Papers in Brief (XIII) by Romana Rauter

Rauter, R.; Jonker, J. & Baumgartner, R. (2017): Going one’s own way: Drivers in developing business models for sustainability, Journal of Cleaner Production, Vol. 140, pp. 144–154, http://dx.doi.org/10.1016/j.jclepro.2015.04.104.

It is widely acknowledged that business models have received much attention in recent years due to their importance in the fundamental logic of every company. This logic mainly describes how a company creatives, delivers and captures value. And it is the definition of these values which determines whether sustainability issues are considered to lie entirely within a firm or not. The goal of this study was to increase understanding concerning the drivers in developing business models focussing on sustainability and throw light upon the way in which sustainability principles are integrated into such business models.
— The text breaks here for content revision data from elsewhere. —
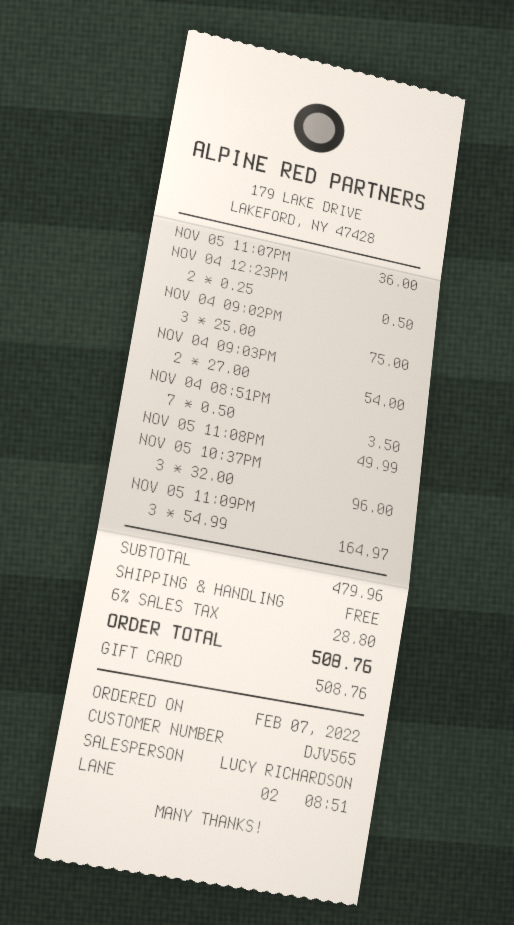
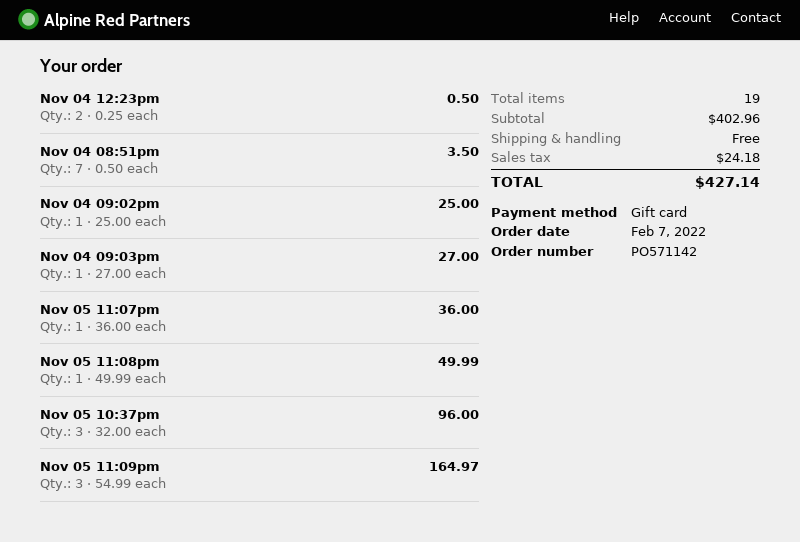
NOV 04 09:02PM: 3 x 25.00 = 75.00 -> 1 x 25.00 = 25.00
NOV 04 09:03PM: 2 x 27.00 = 54.00 -> 1 x 27.00 = 27.00
subtotal: 479.96 -> 402.96
tax: 28.80 -> 24.18
total: 508.76 -> 427.14

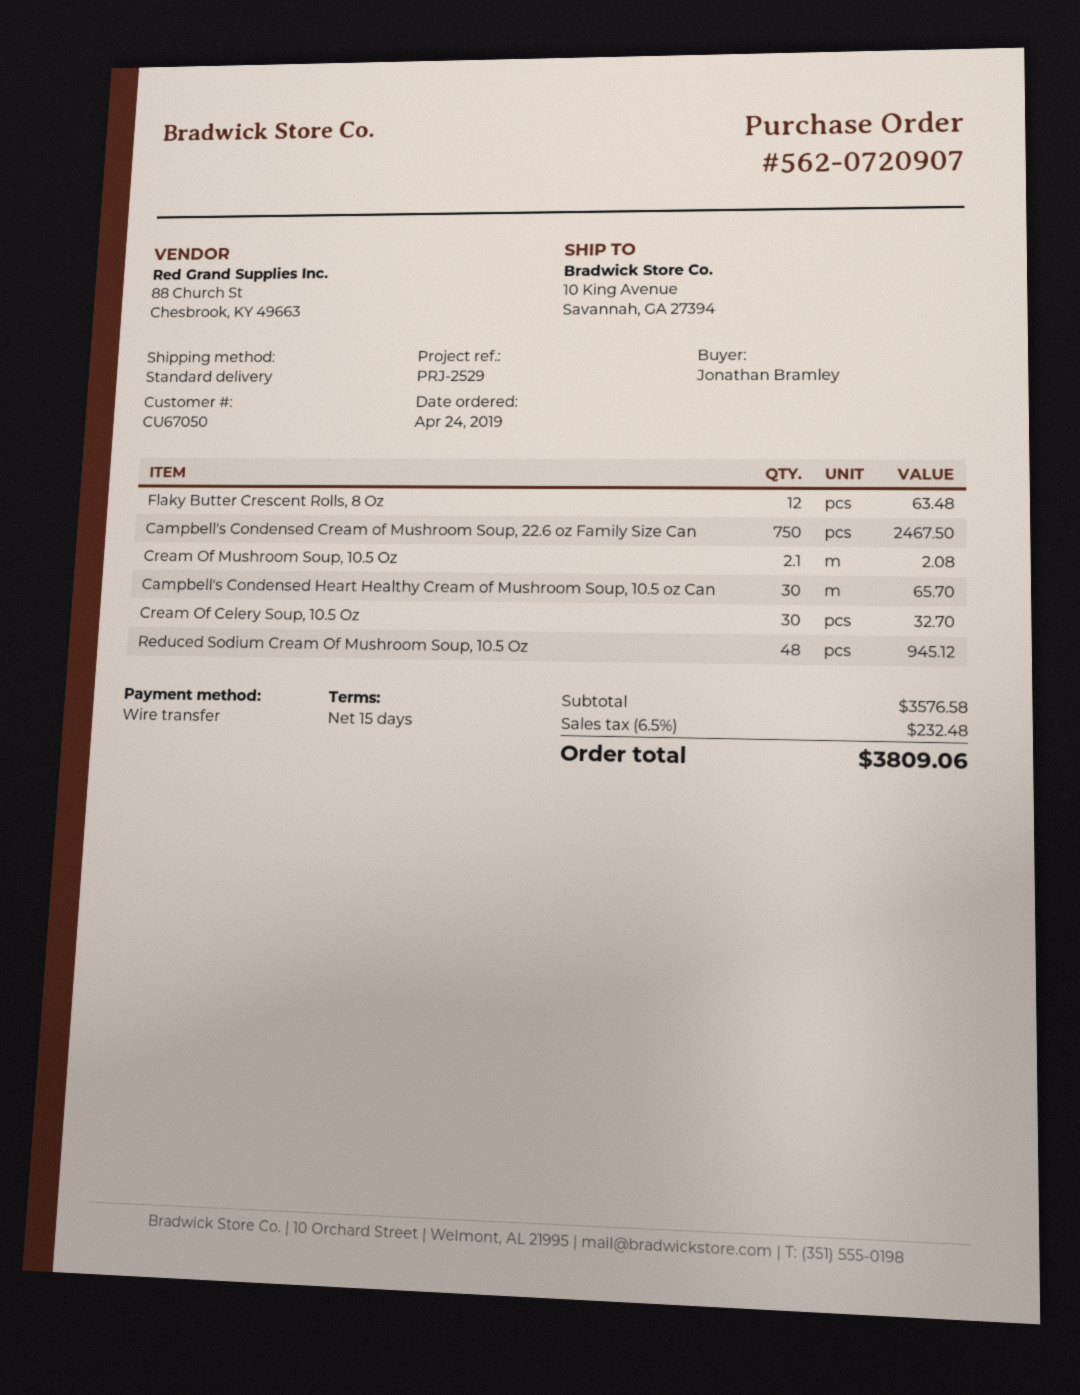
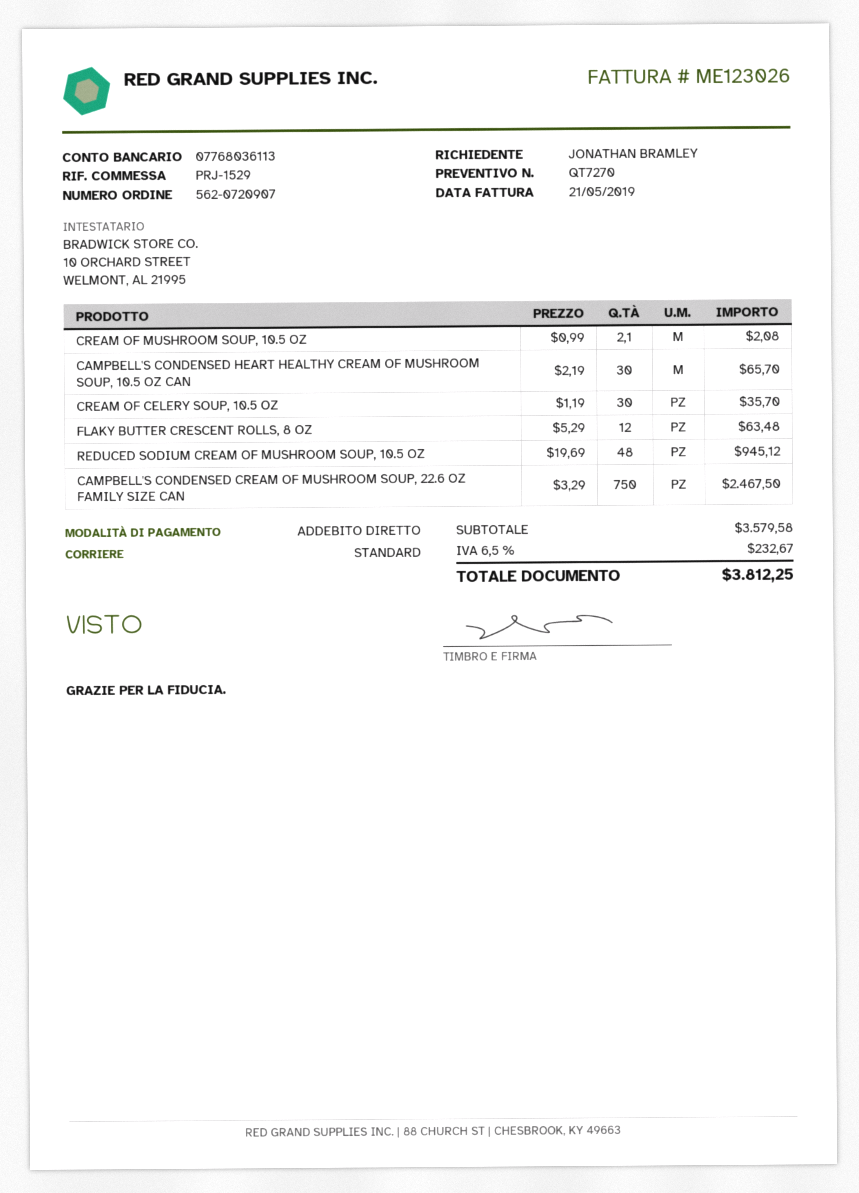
reference: PRJ-2529 -> PRJ-1529
payment method: bank transfer -> direct debit
Cream Of Celery Soup, 10.5 Oz: 30 for 32.70 -> 30 for 35.70
subtotal: 3576.58 -> 3579.58
tax: 6.5% = 232.48 -> 6.5% = 232.67
total: 3809.06 -> 3812.25

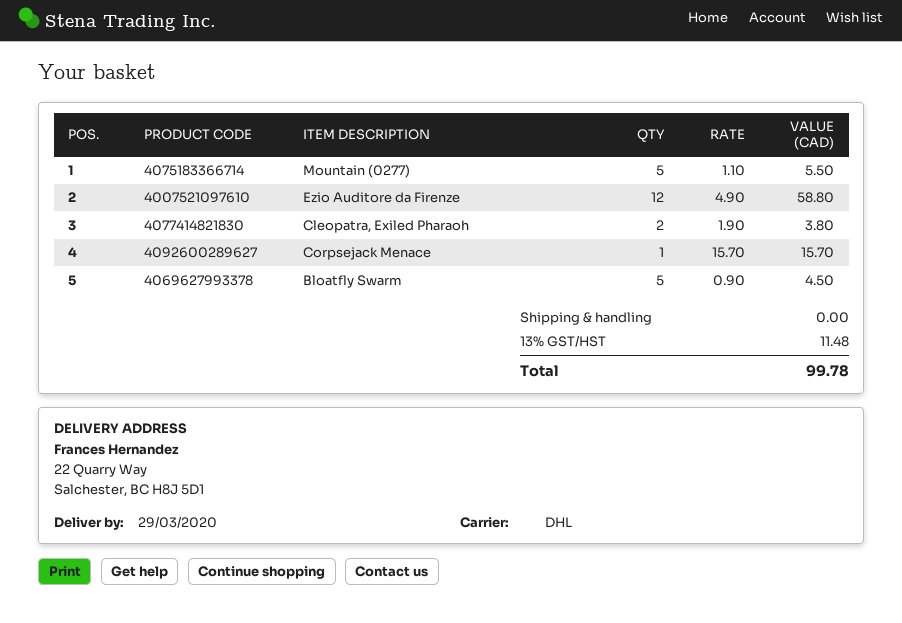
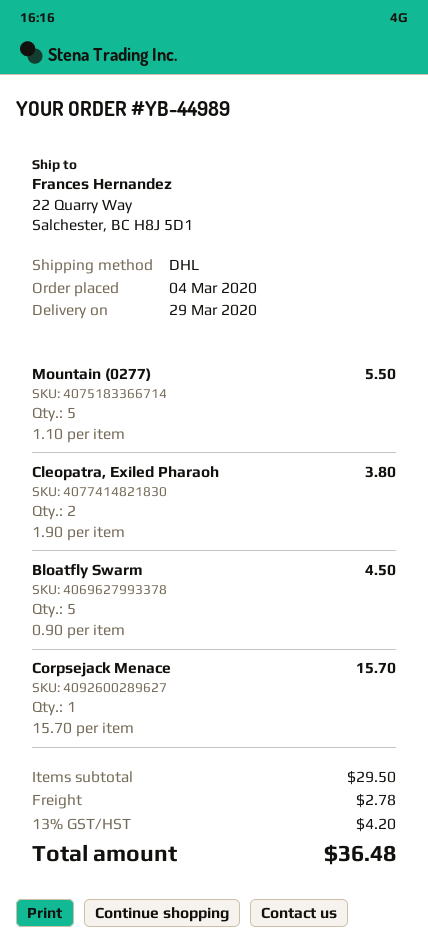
Ezio Auditore da Firenze: 12 x 4.90 = 58.80 -> none
shipping: 0.00 -> 2.78
tax: 13% = 11.48 -> 13% = 4.20
total: 99.78 -> 36.48

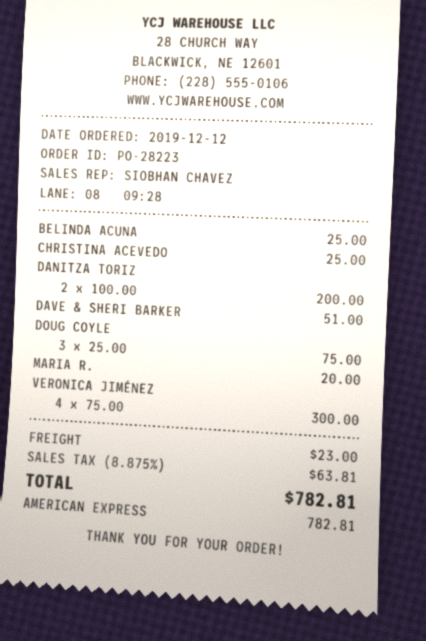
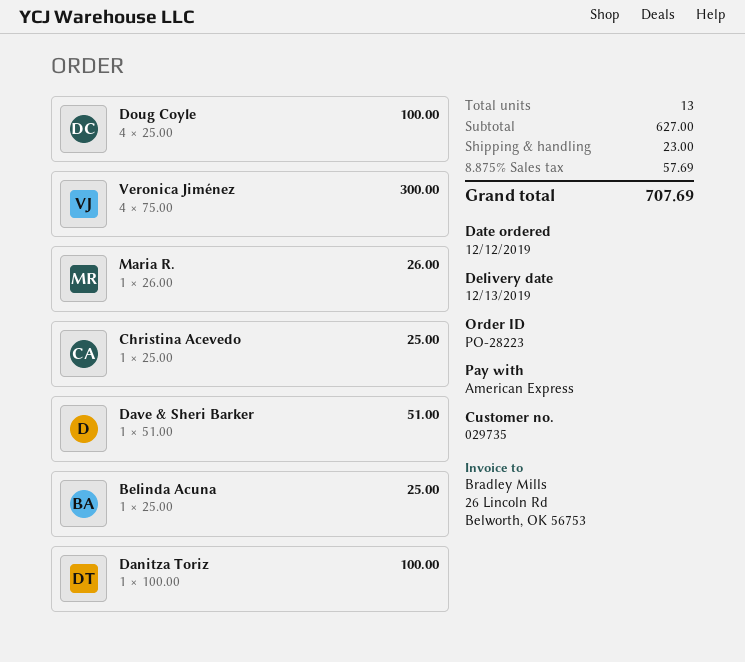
DANITZA TORIZ: 2 x 100.00 = 200.00 -> 1 x 100.00 = 100.00
DOUG COYLE: 3 x 25.00 = 75.00 -> 4 x 25.00 = 100.00
MARIA R.: 1 x 20.00 = 20.00 -> 1 x 26.00 = 26.00
tax: 8.875% = 63.81 -> 8.875% = 57.69
total: 782.81 -> 707.69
Based on a qualitative, empirical research study conducted in cooperation with 10 Austrian companies in 2014, we were able to show that business models incorporating aspects of sustainability do not differ substantially from traditional business models. However, they do require specific adaptations and extensions. Furthermore, they undergo constant change and company leaders play a significant role in organizing change processes so as to encompass sustainable business practices.

The following table shows some examples of sustainability aspects in various building blocks all of them coming from the 10 case study companies (source: Rauter et al., 2017, p. 149):

rauter_et-al

With regard to the identified drivers we differentiate between external and internal drivers. To give some examples: Interestingly, competition and customer preferences are not primary drivers whereby the findings, to a certain extent, indicate that motivating factors behind the pursuance of business models for sustainability are personal, and value-based. Hence, leadership plays a central role in defining the business model in general, and in initiating sustainability-related activities in particular. But then, it appears that employees and the interpersonal relationships are key factors in driving change towards sustainability.